Technical Abstract: Vesicular stomatitis (VS) is an arthropod-borne viral disease that negatively impacts domestic livestock and wildlife hosts, and economically impacts both private animal owners and the commercial livestock industry. Previous phylogenetic studies, based on partial P gene sequences, suggested that outbreak cycles of the virus (VSV) exhibit a two-phase dynamic (i.e. incursion and expansion). A single viral lineage from endemic areas of Mexico introduced into the southern US during an incursion year (2004), can overwinter, and then expand throughout the western US during the subsequent spring and summer seasons (2005). Our objective was to build on this past research using new analyses of 60 full-length viral genomic sequences from Mexico and the US for the same outbreak, and a large suite of geospatial data to identify the environmental factors that influence VSV evolution in the US and potentially drive the incursion-expansion dynamic.

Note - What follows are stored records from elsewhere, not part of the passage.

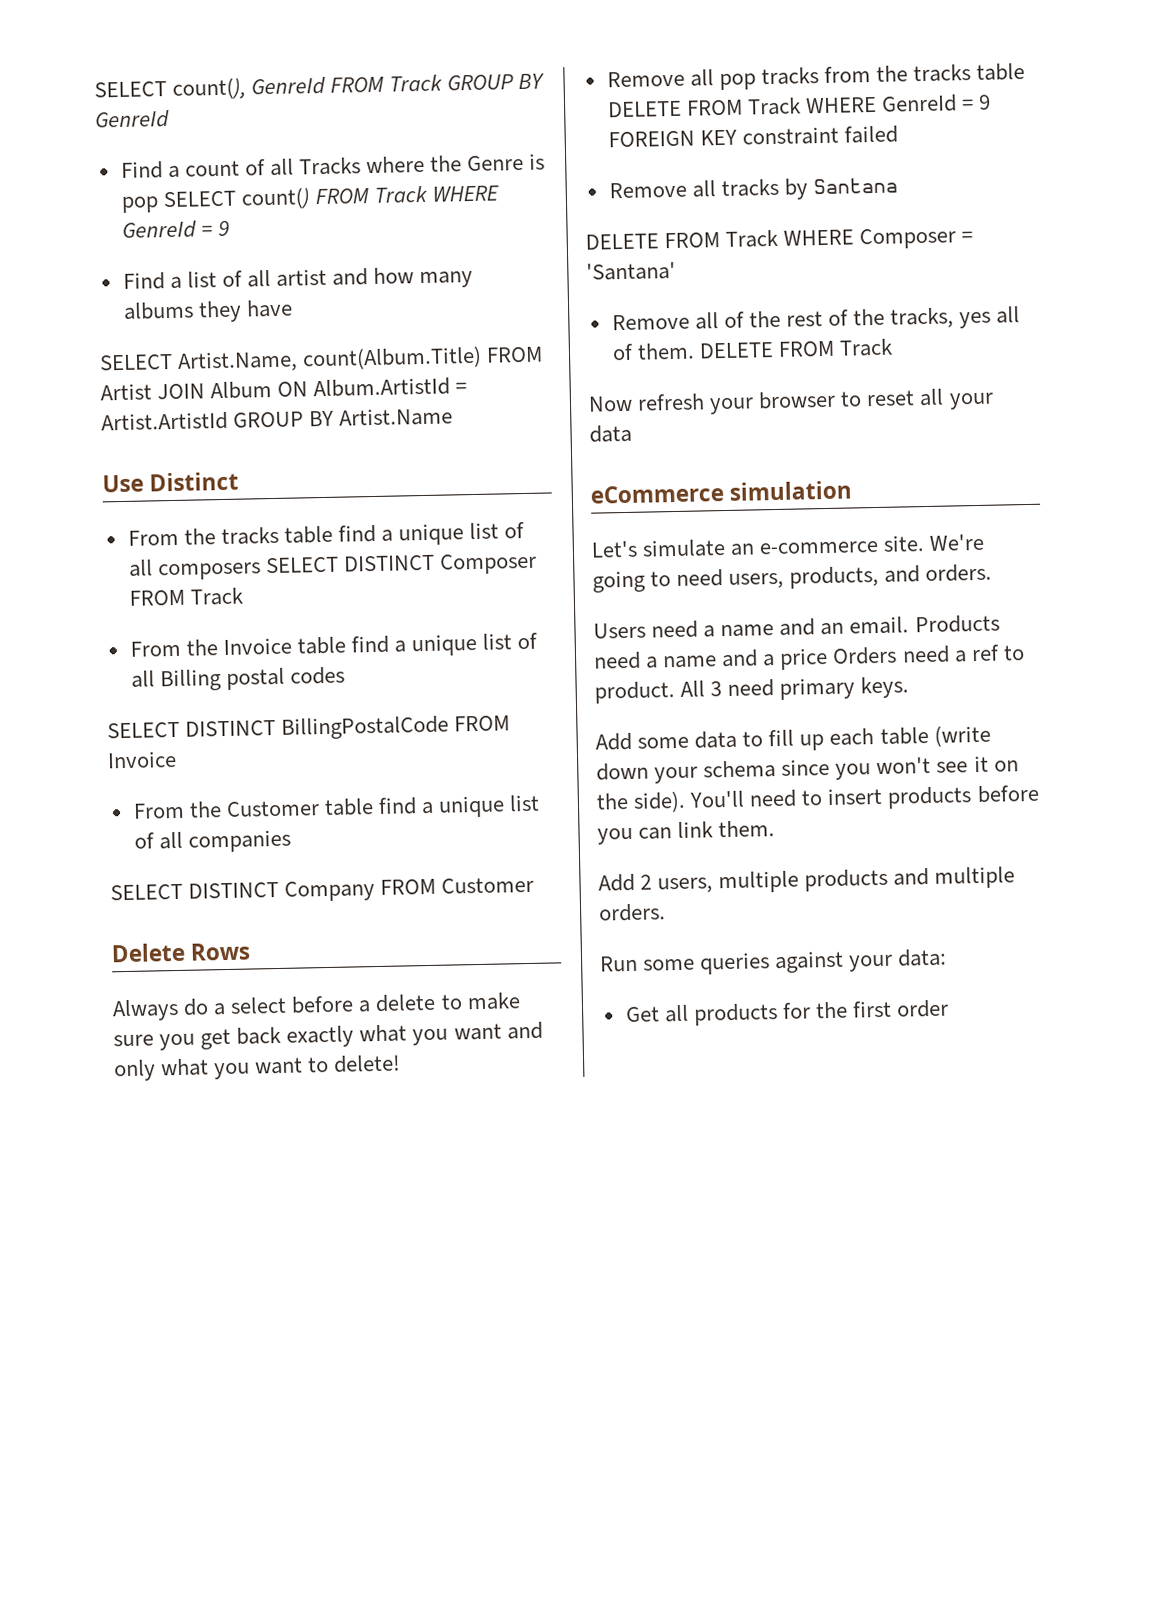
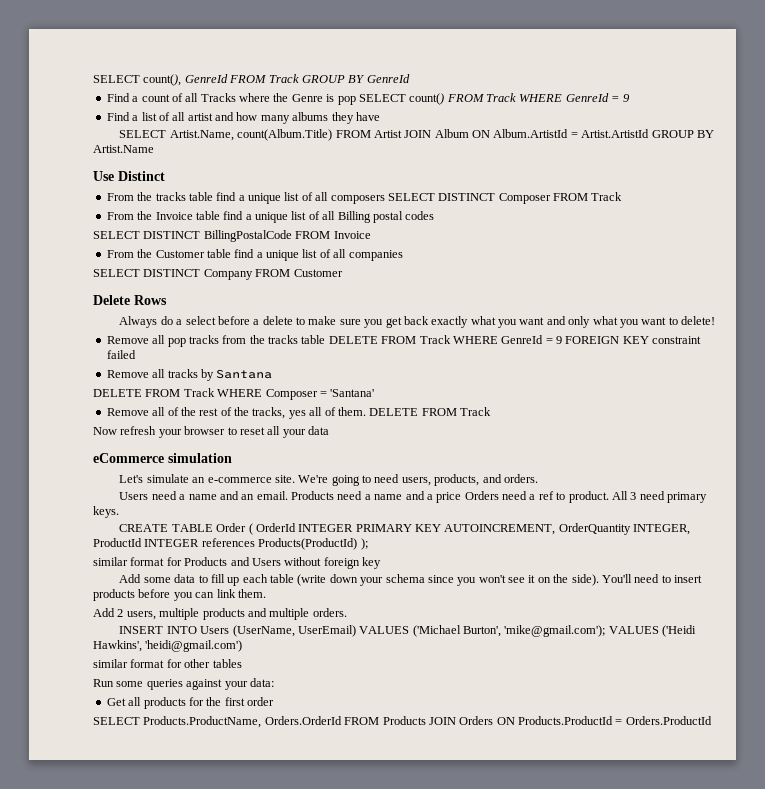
(910, 687) none -> [119,523,691,535] [93,538,368,550] [93,557,381,569] // CREATE TABLE Order ( OrderId INTEGER PRIMARY KEY AUTOINCREMENT, OrderQuantity INTEGER, ProductId INTEGER references Products(ProductId) ); // similar format for Products and Users without foreign key
(666, 912) none -> [119,625,697,637] [93,640,243,652] [93,659,242,668] // INSERT INTO Users (UserName, UserEmail) VALUES ('Michael Burton', 'mike@gmail.com'); VALUES ('Heidi Hawkins', 'heidi@gmail.com') // similar format for other tables
(950, 1008) none -> [93,716,712,728] // SELECT Products.ProductName, Orders.OrderId FROM Products JOIN Orders ON Products.ProductId = Orders.ProductId

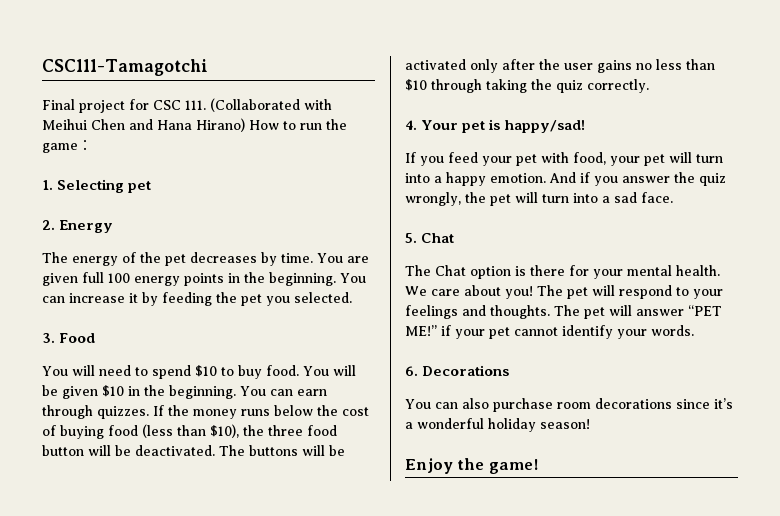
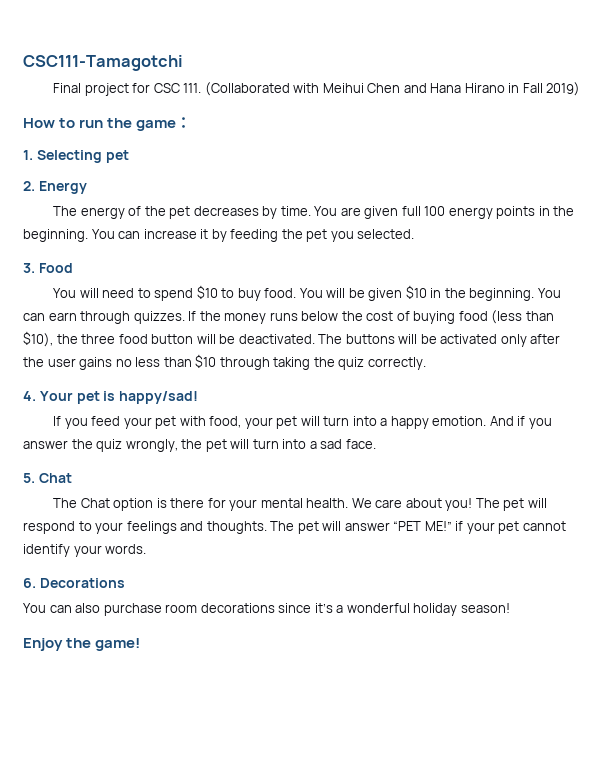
[196,118,245,132] Hirano) -> [464,82,581,96] Hirano in Fall 2019) //

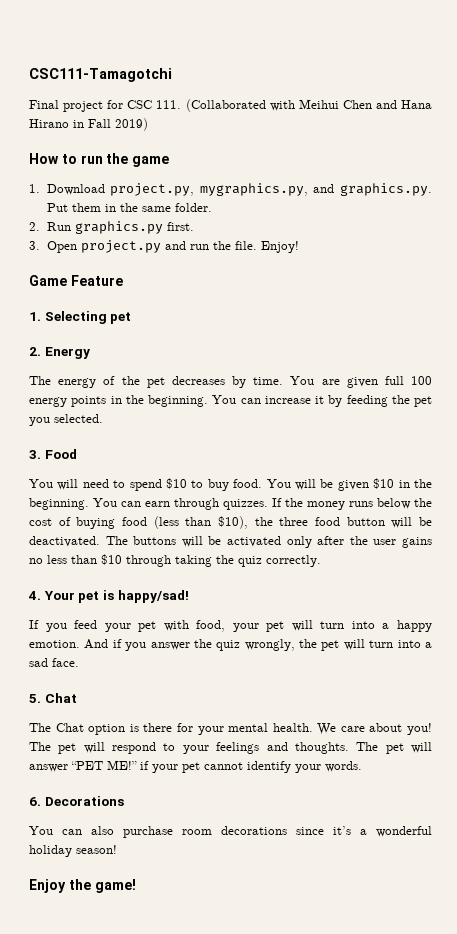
[176,117,192,128] ： -> [29,183,432,196] [46,203,212,212] [29,221,194,234] [29,240,299,253] [29,275,123,286] // 1. Download project.py, mygraphics.py, and graphics.py. Put them in the same folder. // 2. Run graphics.py first. // 3. Open project.py and run the file. Enjoy! // Game Feature

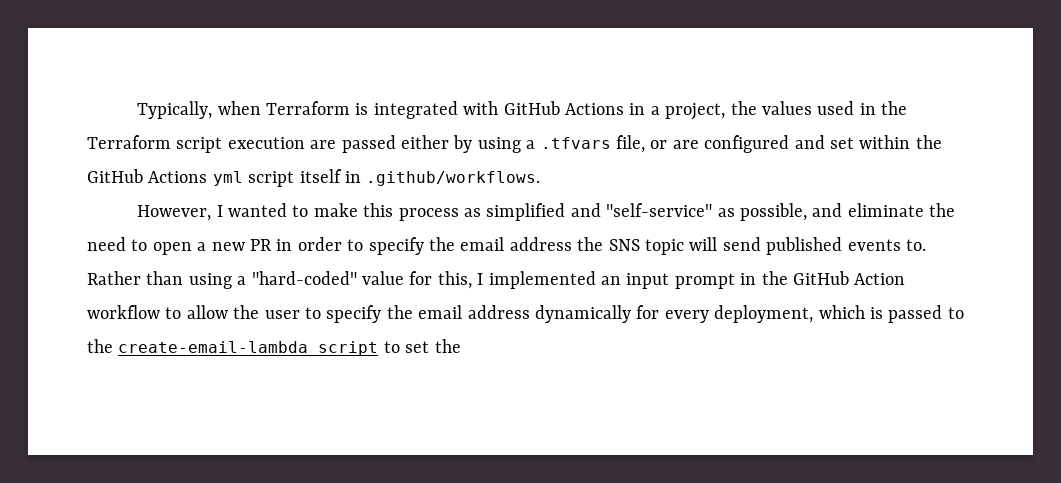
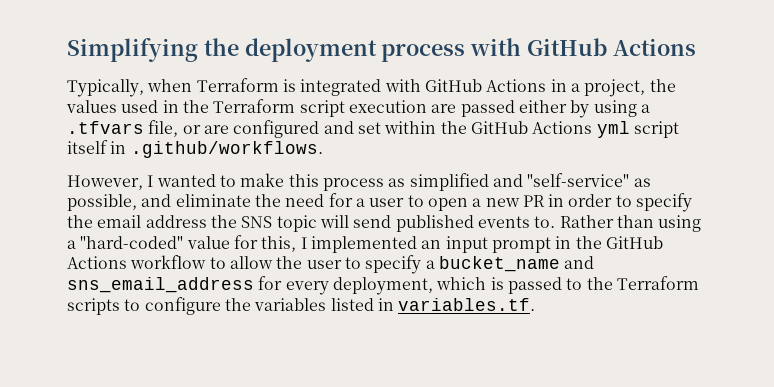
(137, 110) none -> [67,38,696,62] Simplifying the deployment process with GitHub Actions //
(126, 244) none -> [328,193,405,207] for a user
[854,273,906,285] Action -> [67,256,127,269] Actions
[386,305,631,323] the email address dynamically -> [425,256,595,272] [67,277,254,293] a bucket_name and sns_email_address
[118,339,461,356] create-email-lambda script to set the -> [616,276,699,290] [67,297,536,315] Terraform scripts to configure the variables listed in variables.tf.

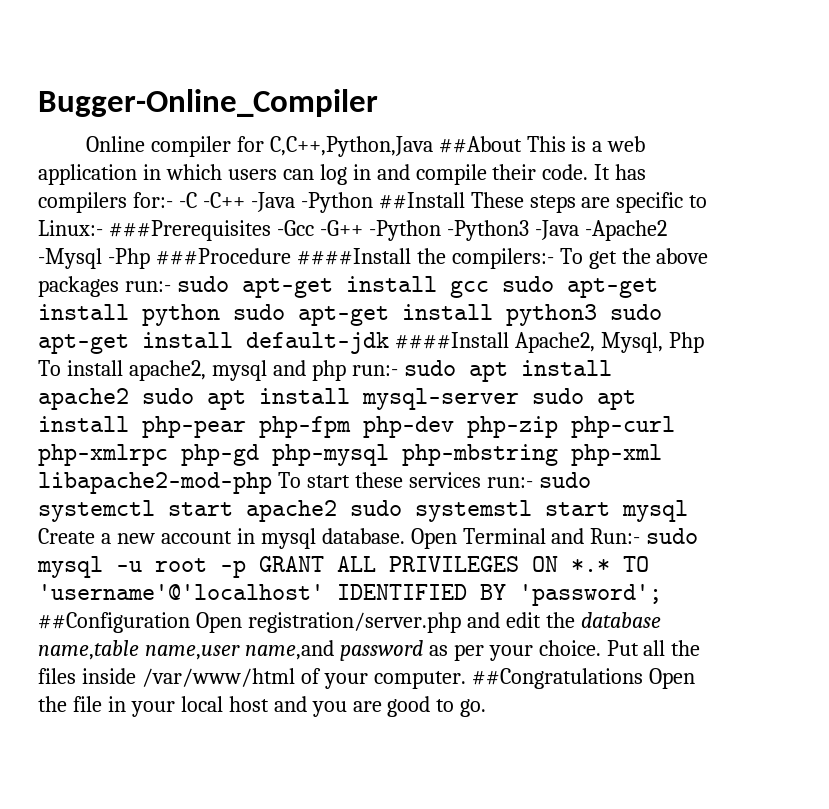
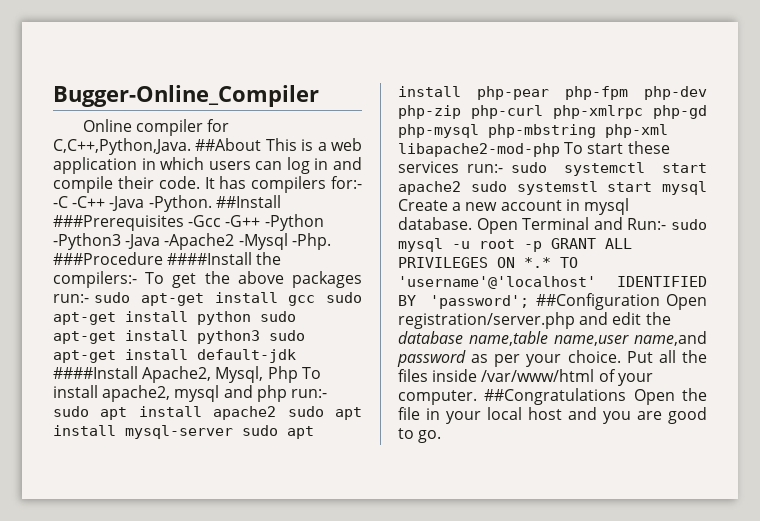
[269,136,433,157] C,C++,Python,Java -> [53,138,191,155] C,C++,Python,Java.
[300,192,708,213] [38,220,103,236] -Python ##Install These steps are specific to Linux:- -> [148,195,281,212] -Python. ##Install
[107,248,150,269] -Php -> [291,233,331,250] -Php.

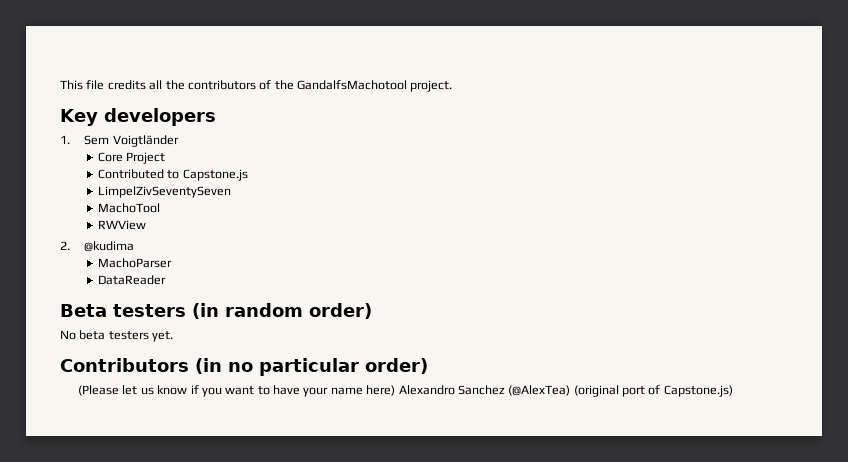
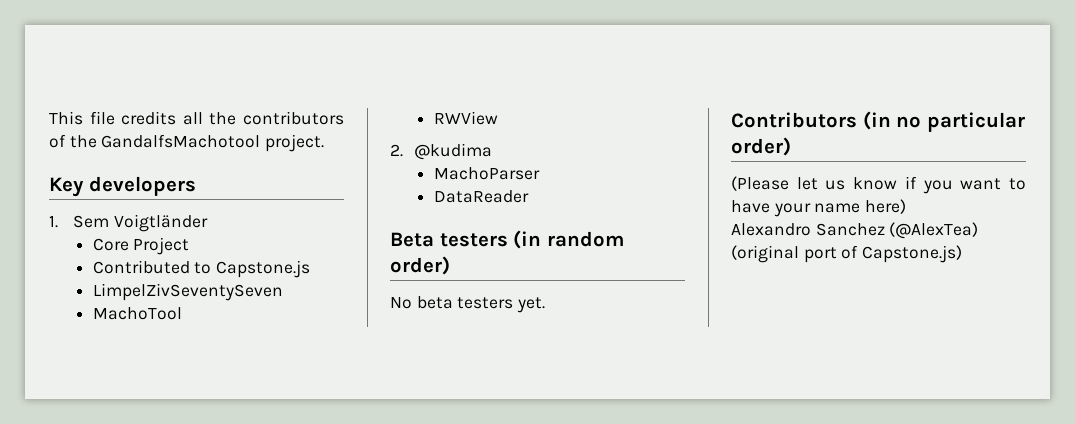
(396, 390) none -> (907, 206) //

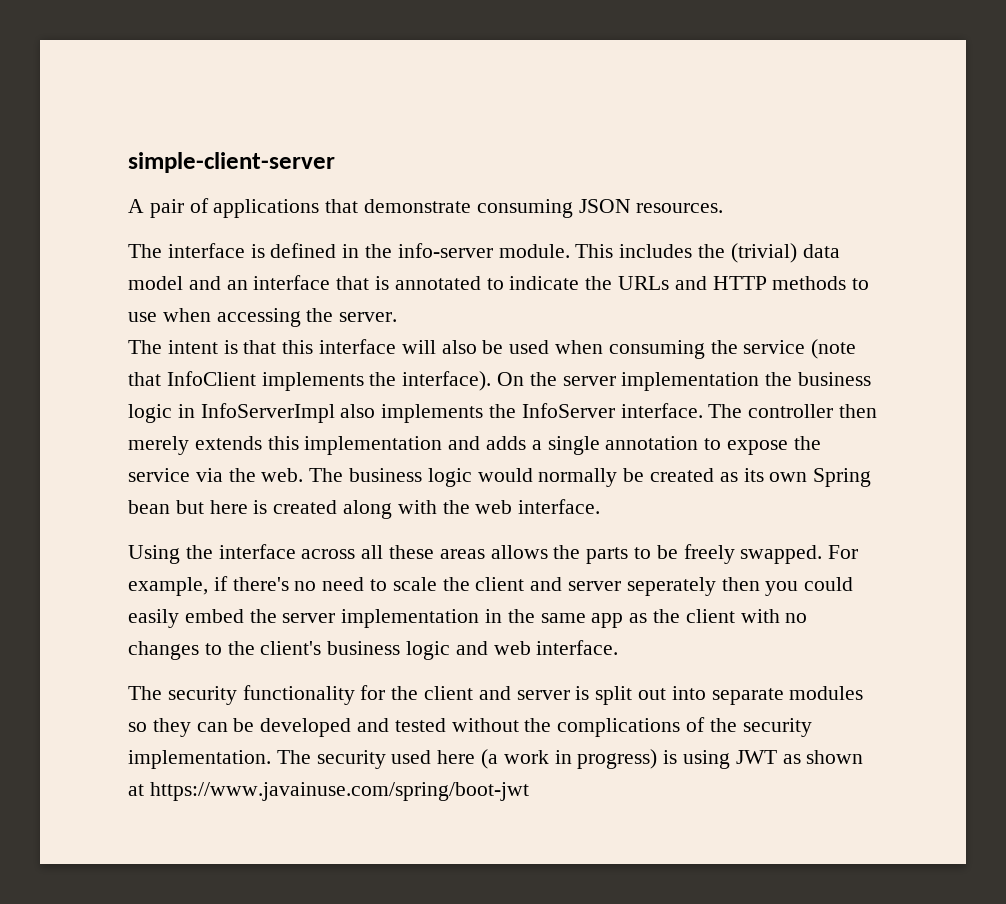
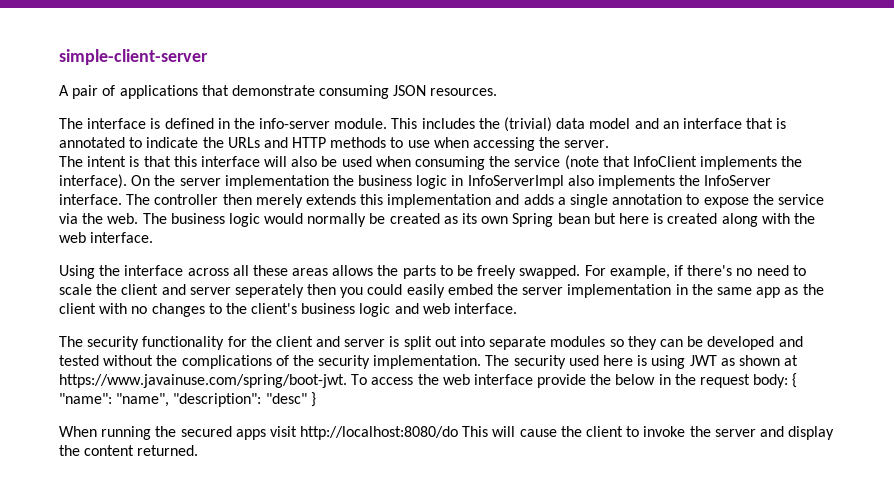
[481,749,658,769] (a work in progress) -> (634, 360) none
[149,782,529,801] https://www.javainuse.com/spring/boot-jwt -> [59,373,798,388] [59,392,316,407] [59,426,835,440] [59,445,199,456] https://www.javainuse.com/spring/boot-jwt. To access the web interface provide the below in the request body: { "name": "name", "description": "desc" } // When running the secured apps visit http://localhost:8080/do This will cause the client to invoke the server and display the content returned.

Our phylogeographic analysis confirmed that a single VS New Jersey virus (VSNJV) lineage initiated the 2004 incursion year outbreak, was subject to decreasing genetic divergence during the 2004-2006 outbreak cycle, and likely overwintered between the 2004-2006 outbreak seasons. However, rather than a simple geographic relationship, viral genetic sublineages or patristic groups were identified as part of our study that were found to be associated with seasonally varying evaporative demand, soil moisture, and precipitation. Our results suggest a functional role for these environmental factors in shaping the evolution and ecology of VSNJV. We speculate a nexus to insect-vector switching and possible adaptation to local environmental conditions to help explain the observed incursion-expansion dynamic in the US in the 2004-2006 outbreak. Our approach of linking the phytogeography of a virus with the ecology of insect vectors can be applied to other vector-borne diseases.